There are murmurs in the crowd. I don't look at them. I keep my eyes on Malrec and the table of evidence and Edria standing between her guards, her face giving away nothing.

"Cyran." I say it quietly, without turning. He's three steps behind me. "The weapons on that table. Chain of custody, authorization records, forge charter documentation. I want every filing examined."

"Yes, my lord." He's already gone.

I face Malrec. "I'm requesting a hold on proceedings pending a review of the arrest authorization."

"The proceedings are already underway." He clasps his hands in front of him.

"The evidence was lawfully gathered. The witnesses are credible.

The oversight council has jurisdiction." He cocks his head slightly.

"Unless you intend to call in a full military presence to override their authority, my lord, I don't believe a regional lord's preference constitutes grounds for delay. "

He's right, and he knows I know it. The oversight council is a separate chain. My authority here is real but not absolute, and calling in military force to override a legal proceeding would hand Thalen exactly the ammunition he needs to remove me from governance entirely.

Malrec watches me arrive at this conclusion. He does not smile.

"The accused will be held in the courthouse prison pending sentencing," he says, turning back to the crowd. "The court will reconvene in three days."

The soldiers move Edria toward the side entrance. She turns her head as she passes the foot of the steps and looks at me from the corner of her eye — not asking for anything, not performing anything. Just looking, steady and clear, so I'll know she's still herself in there.

Then the door closes.

The square empties around me, letting everything settle. The evidence table is being cleared. The crowd disperses in clusters, low voices carrying. Someone near the tavern is already repeating Malrec's phrasing about cultivated access and deliberate vulnerability.

He moved this fast on purpose.

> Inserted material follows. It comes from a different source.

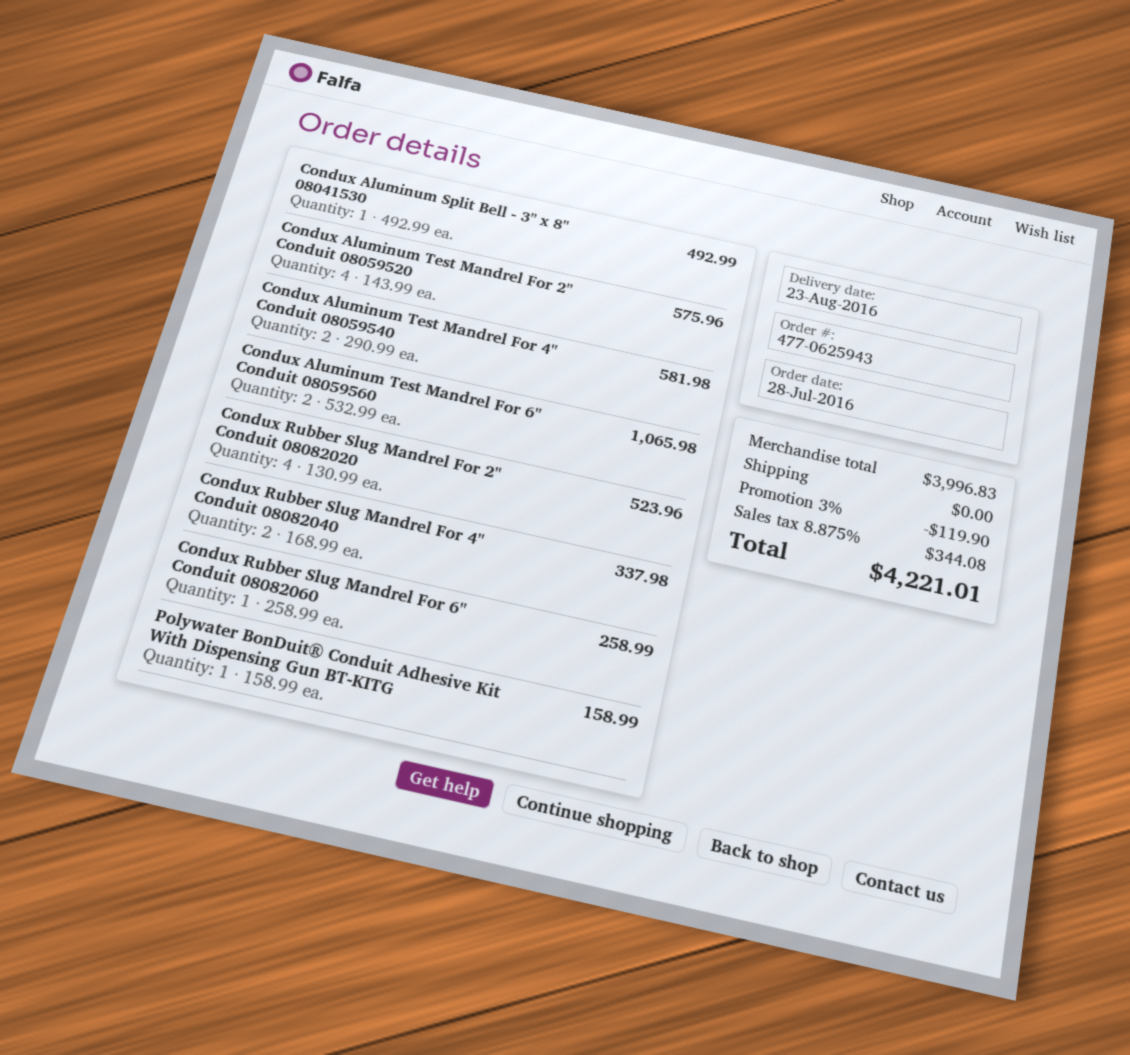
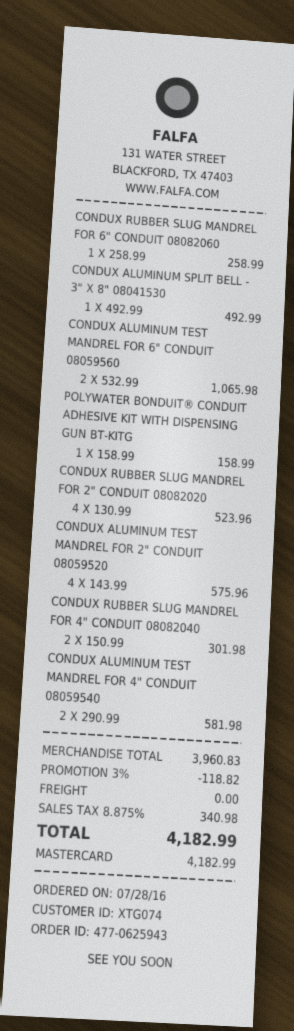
Condux Rubber Slug Mandrel For 4" Conduit 08082040: 2 x 168.99 = 337.98 -> 2 x 150.99 = 301.98
subtotal: 3996.83 -> 3960.83
discount: 3% = 119.90 -> 3% = 118.82
tax: 8.875% = 344.08 -> 8.875% = 340.98
total: 4221.01 -> 4182.99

The arrest, the public accusation, the implication about Edria's motives — all of it designed to be established before I could arrive. He knew I was riding back. He timed it.

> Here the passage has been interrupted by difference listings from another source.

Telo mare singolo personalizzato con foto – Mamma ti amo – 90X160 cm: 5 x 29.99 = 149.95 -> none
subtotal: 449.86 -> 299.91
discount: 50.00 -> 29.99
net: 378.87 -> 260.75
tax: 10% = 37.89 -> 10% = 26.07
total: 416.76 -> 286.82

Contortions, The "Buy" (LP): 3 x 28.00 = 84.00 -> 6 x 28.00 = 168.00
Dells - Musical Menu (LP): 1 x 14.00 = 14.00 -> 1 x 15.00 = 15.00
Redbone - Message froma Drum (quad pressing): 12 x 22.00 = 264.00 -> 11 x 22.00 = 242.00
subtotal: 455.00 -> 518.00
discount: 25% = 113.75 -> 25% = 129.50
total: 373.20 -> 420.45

Cyran appears at my shoulder. "The arrest authorization came through the oversight council two days ago. Pre-dated the raid." He keeps his voice low. "Someone filed the request before Velis's network was even formally identified."

"Malrec filed it."

"Through a proxy. But yes." He pauses. "The forge charter documentation has irregularities. The witnesses listed are all connected to Malrec's administrative staff."

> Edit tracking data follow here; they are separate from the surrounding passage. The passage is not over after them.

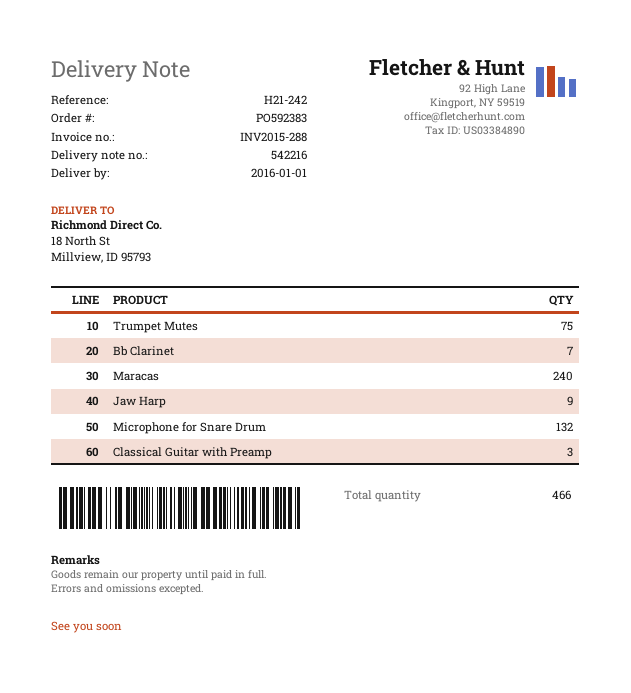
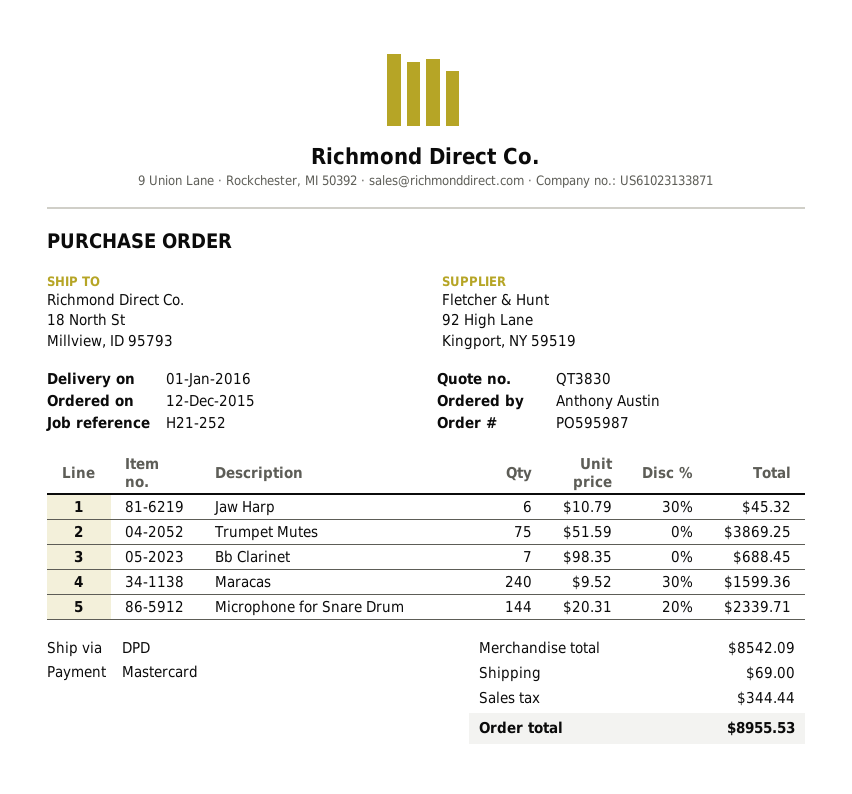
order number: PO592383 -> PO595987
reference: H21-242 -> H21-252
Jaw Harp: 9 -> 6
Microphone for Snare Drum: 132 -> 144
Classical Guitar with Preamp: 3 -> none

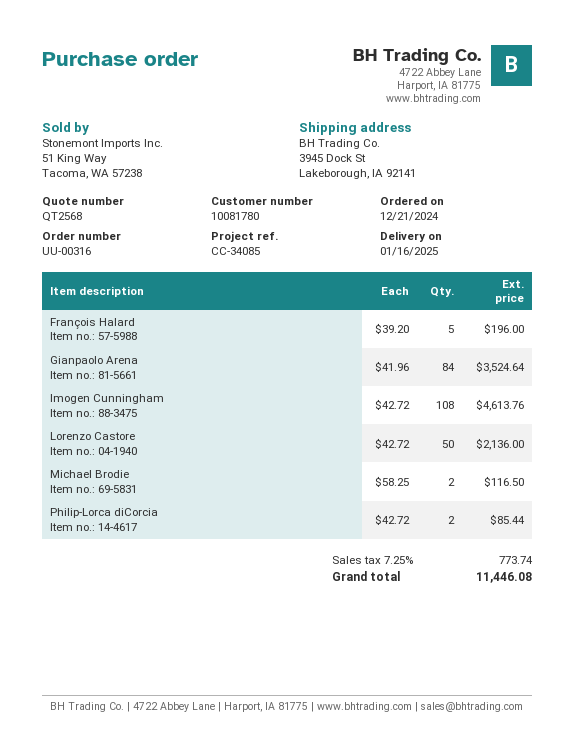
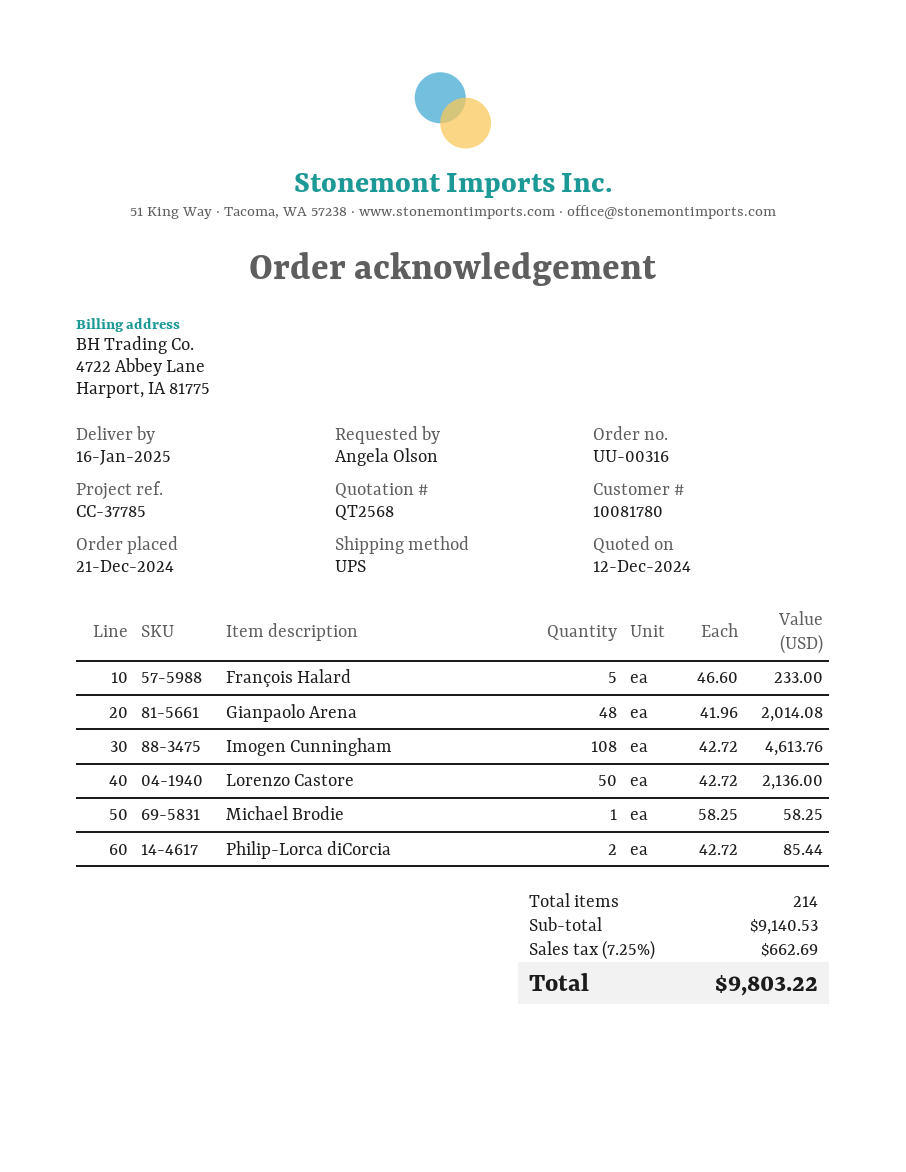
reference: CC-34085 -> CC-37785
François Halard: 5 x 39.20 = 196.00 -> 5 x 46.60 = 233.00
Gianpaolo Arena: 84 x 41.96 = 3524.64 -> 48 x 41.96 = 2014.08
Michael Brodie: 2 x 58.25 = 116.50 -> 1 x 58.25 = 58.25
tax: 7.25% = 773.74 -> 7.25% = 662.69
total: 11446.08 -> 9803.22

I glance toward courthouse door.

A woman who spent years forging weapons because she couldn't cover her brother's medicine costs. A woman who argued with me about survival and power and who gets to decide what risks are acceptable. Who dropped a horseshoe at a dark elf soldier's feet and didn't flinch.

Sitting in a cell right now because someone with power and patience decided she was the most useful piece on the board to move.

"Find every inconsistency," I tell Cyran. "Every financial record, every witness connection, every filing discrepancy. I want it documented before the three days are up." I turn from the courthouse and walk toward the prison building. "And find out where Oren and Finn are."

Cyran keeps pace. "And if the oversight council moves the sentencing forward?"

"They won't get the chance." I say it with more certainty than I have right to, and I mean every word of it. "I will pull apart this entire region before she answers for feeding her family."

He's quiet for a moment. "That's a significant statement, my lord."

"Write it down." I push through the prison entrance. "I'll repeat it in council if I have to."